Buying, selling, pawning, hocking, “wheelin’ and dealin’,” swap meeting, and trading can be a confusing, irritating, almost always daunting, and surely vomit-inducing process ready to make any newbie yo-yoer think twice about putting his precious 10 dollars FH2 in the mail. However, if you were able to get through that terrible first sentence there, this guide should help ease things up for you.

A Note on Perseverance
You will get what you want, or something close to it. You are allowed one bump per day, and this is enough. Just bump every day. Try bumping at different times. I like to look at the main page of YYN, because at the bottom is the number of online users.

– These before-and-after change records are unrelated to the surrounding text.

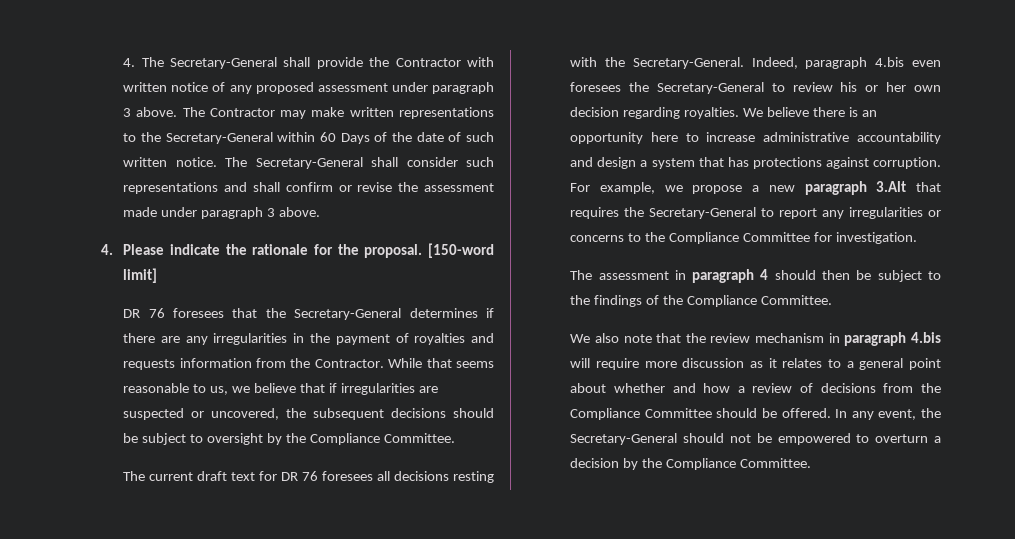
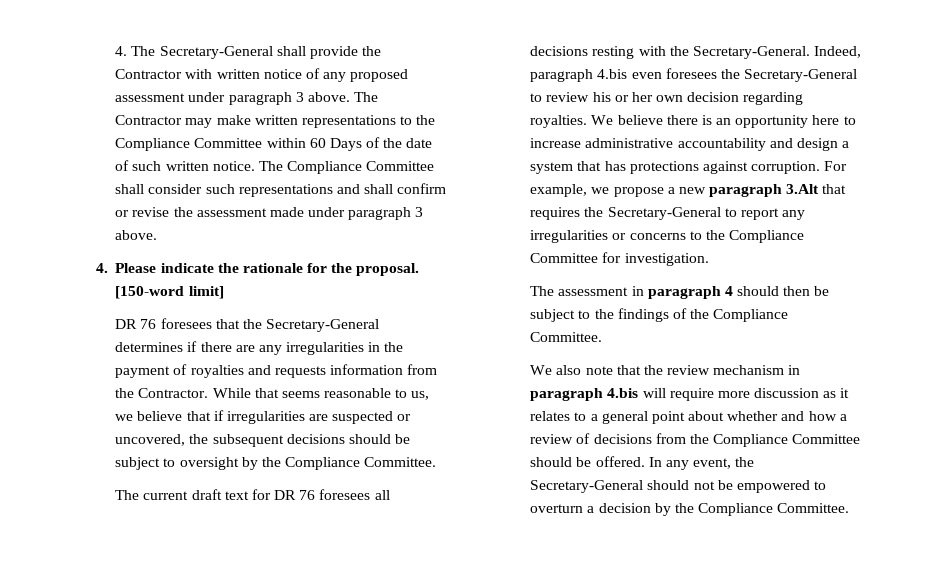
- The Contractor may make written representations to the Secretary-General within 60 Days of the date of such written notice.
+ The Contractor may make written representations to the Compliance Committee within 60 Days of the date of such written notice.
- The Secretary-General shall consider such representations and shall confirm or revise the assessment made under paragraph 3 above.
+ The Compliance Committee shall consider such representations and shall confirm or revise the assessment made under paragraph 3 above.

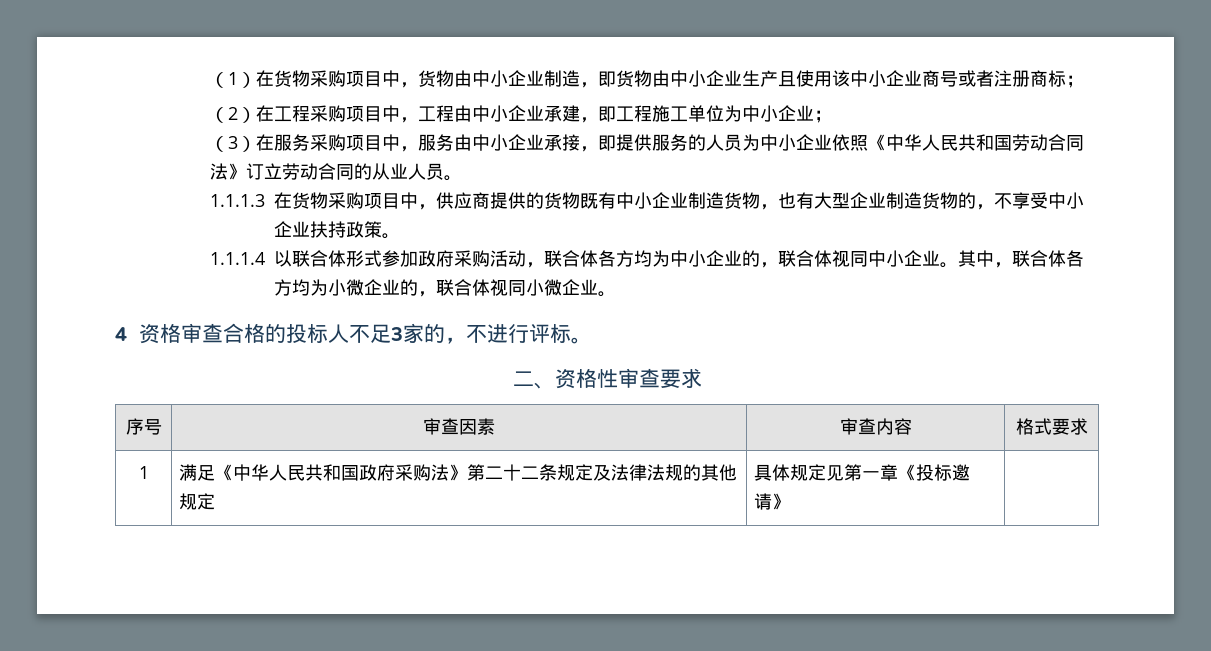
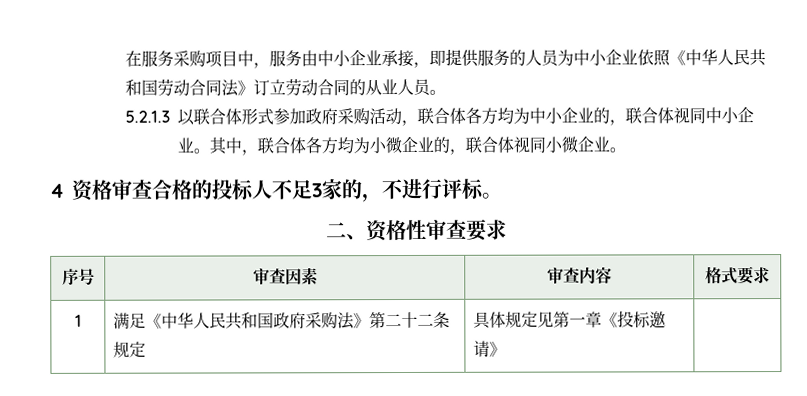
- （1）在货物采购项目中，货物由中小企业制造，即货物由中小企业生产且使用该中小企业商号或者注册商标；
- （2）在工程采购项目中，工程由中小企业承建，即工程施工单位为中小企业；
- （3）在服务采购项目中，服务由中小企业承接，即提供服务的人员为中小企业依照《中华人民共和国劳动合同法》订立劳动合同的从业人员。
+ 在服务采购项目中，服务由中小企业承接，即提供服务的人员为中小企业依照《中华人民共和国劳动合同法》订立劳动合同的从业人员。
- 1.1.1.3在货物采购项目中，供应商提供的货物既有中小企业制造货物，也有大型企业制造货物的，不享受中小企业扶持政策。
- 1.1.1.4以联合体形式参加政府采购活动，联合体各方均为中小企业的，联合体视同中小企业。
+ 5.2.1.3以联合体形式参加政府采购活动，联合体各方均为中小企业的，联合体视同中小企业。
- 1 | 满足《中华人民共和国政府采购法》第二十二条规定及法律法规的其他规定 | 具体规定见第一章《投标邀请》 |
+ 1 | 满足《中华人民共和国政府采购法》第二十二条规定 | 具体规定见第一章《投标邀请》 |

Then I can bump when there are a large amount of people online. Don’t get discouraged because you are not getting what you want. Just stick with it, bump with intelligence, and eventually you will find something great in the B/S/T.

A Note On Reputation
Unless the person you are trading with is a well known member of the B/S/T community, ALWAYS read their feedback. Click on the little number by their name. Look at number of feedback. Look at who left the feedback. Are they only getting feedback from unknown users? Look at the time the feedbacks were left. Sometimes people will create multiple accounts to bump their threads and give themselves feedback. There will be a lot of feedback from “unknown” users in a very short period of time. If you think someone is abusing the system, please report it. Also, sometimes a trader will act very poorly, but the other party does not leave feedback. You really need to also search through the trader feedback forum. Please be well informed of the person you are dealing with to insure that you both have a solid transaction.

A Note on Responsibility
If you're going to do something risky, establish responsibility.  Sometimes you don't have paypal. Sometimes you don't want to deal with Paypal fees. Sometimes things happen and you want/need to cut corners. In these situations where you're doing something that isn't insured, ESTABLISH RESPONSIBILITY. If things go downhill later, someone needs to take the blame. For instance, if a user asks that you send cash in an envelope, they need to make it clear which of you will take responsibility if the cash is lost. Since it's the seller that's asking the user to do things their (more risky) way, the seller should take responsibility for it. Otherwise, I wouldn't advise the action to go through. Or, if a user asks you to "send the Paypal as a gift" to circumvent the Paypal fees, you both need to understand that there's no insurance if the seller screws up the trade. That means that the buyer gets nothing if it goes wrong. It is usually the seller's responsibility to ship with a confirmation number for insurance in case things go south. If a seller won't (again, they should) buy it and the buyer won't pay for it, you should both understand that the buyer could just be screwed if there's no proof of delivery. Understanding how the transition is insured, if at all, is very important.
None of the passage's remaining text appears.